The problem: Start at the line below containing "power saving purpose" and stop at the line containing "- REQ-NS_LOAD_MDA-02 |". Repeat every line of that stretch exactly, and nothing outside it.

Records for the exercise:
=== Begin Enclosure ===

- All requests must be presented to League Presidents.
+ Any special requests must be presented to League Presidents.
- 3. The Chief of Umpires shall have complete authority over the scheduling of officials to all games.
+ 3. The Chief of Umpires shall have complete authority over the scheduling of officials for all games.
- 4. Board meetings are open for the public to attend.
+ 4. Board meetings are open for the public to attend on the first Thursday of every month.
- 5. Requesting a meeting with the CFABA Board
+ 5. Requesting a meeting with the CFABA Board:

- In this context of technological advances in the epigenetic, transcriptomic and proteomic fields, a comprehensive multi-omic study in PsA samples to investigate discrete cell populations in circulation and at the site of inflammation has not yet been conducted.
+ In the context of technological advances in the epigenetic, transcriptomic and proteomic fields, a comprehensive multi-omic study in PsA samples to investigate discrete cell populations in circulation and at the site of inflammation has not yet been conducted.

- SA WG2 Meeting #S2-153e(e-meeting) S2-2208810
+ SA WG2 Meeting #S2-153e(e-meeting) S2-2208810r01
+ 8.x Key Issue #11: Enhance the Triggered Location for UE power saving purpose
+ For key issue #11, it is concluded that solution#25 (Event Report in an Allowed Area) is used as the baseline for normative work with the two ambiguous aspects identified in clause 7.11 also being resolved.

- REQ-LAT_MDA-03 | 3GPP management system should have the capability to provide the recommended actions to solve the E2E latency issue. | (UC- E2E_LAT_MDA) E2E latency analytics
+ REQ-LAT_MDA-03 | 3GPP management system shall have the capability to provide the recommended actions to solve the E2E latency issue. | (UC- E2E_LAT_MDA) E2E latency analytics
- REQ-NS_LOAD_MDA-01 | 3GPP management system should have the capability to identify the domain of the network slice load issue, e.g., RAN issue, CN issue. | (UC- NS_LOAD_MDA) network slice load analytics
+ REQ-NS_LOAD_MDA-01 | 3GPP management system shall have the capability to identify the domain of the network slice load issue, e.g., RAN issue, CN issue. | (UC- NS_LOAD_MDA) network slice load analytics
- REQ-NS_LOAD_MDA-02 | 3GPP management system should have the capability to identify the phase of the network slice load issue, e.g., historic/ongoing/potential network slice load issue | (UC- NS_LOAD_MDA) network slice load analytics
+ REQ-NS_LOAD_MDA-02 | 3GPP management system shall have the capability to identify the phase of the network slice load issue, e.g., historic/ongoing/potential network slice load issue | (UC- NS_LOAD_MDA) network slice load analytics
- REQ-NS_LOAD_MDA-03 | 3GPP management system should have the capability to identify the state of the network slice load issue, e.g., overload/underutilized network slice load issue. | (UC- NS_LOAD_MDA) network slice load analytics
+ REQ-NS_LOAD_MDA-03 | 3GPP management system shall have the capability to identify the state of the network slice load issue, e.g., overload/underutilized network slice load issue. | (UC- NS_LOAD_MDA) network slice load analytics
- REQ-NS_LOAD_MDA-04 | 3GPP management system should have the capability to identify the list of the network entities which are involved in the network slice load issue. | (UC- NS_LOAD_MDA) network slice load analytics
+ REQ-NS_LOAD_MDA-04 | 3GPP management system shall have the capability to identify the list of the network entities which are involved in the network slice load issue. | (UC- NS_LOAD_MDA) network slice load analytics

=== End Enclosure ===

Your solution:
+ 8.x Key Issue #11: Enhance the Triggered Location for UE power saving purpose
+ For key issue #11, it is concluded that solution#25 (Event Report in an Allowed Area) is used as the baseline for normative work with the two ambiguous aspects identified in clause 7.11 also being resolved.

- REQ-LAT_MDA-03 | 3GPP management system should have the capability to provide the recommended actions to solve the E2E latency issue. | (UC- E2E_LAT_MDA) E2E latency analytics
+ REQ-LAT_MDA-03 | 3GPP management system shall have the capability to provide the recommended actions to solve the E2E latency issue. | (UC- E2E_LAT_MDA) E2E latency analytics
- REQ-NS_LOAD_MDA-01 | 3GPP management system should have the capability to identify the domain of the network slice load issue, e.g., RAN issue, CN issue. | (UC- NS_LOAD_MDA) network slice load analytics
+ REQ-NS_LOAD_MDA-01 | 3GPP management system shall have the capability to identify the domain of the network slice load issue, e.g., RAN issue, CN issue. | (UC- NS_LOAD_MDA) network slice load analytics
- REQ-NS_LOAD_MDA-02 | 3GPP management system should have the capability to identify the phase of the network slice load issue, e.g., historic/ongoing/potential network slice load issue | (UC- NS_LOAD_MDA) network slice load analytics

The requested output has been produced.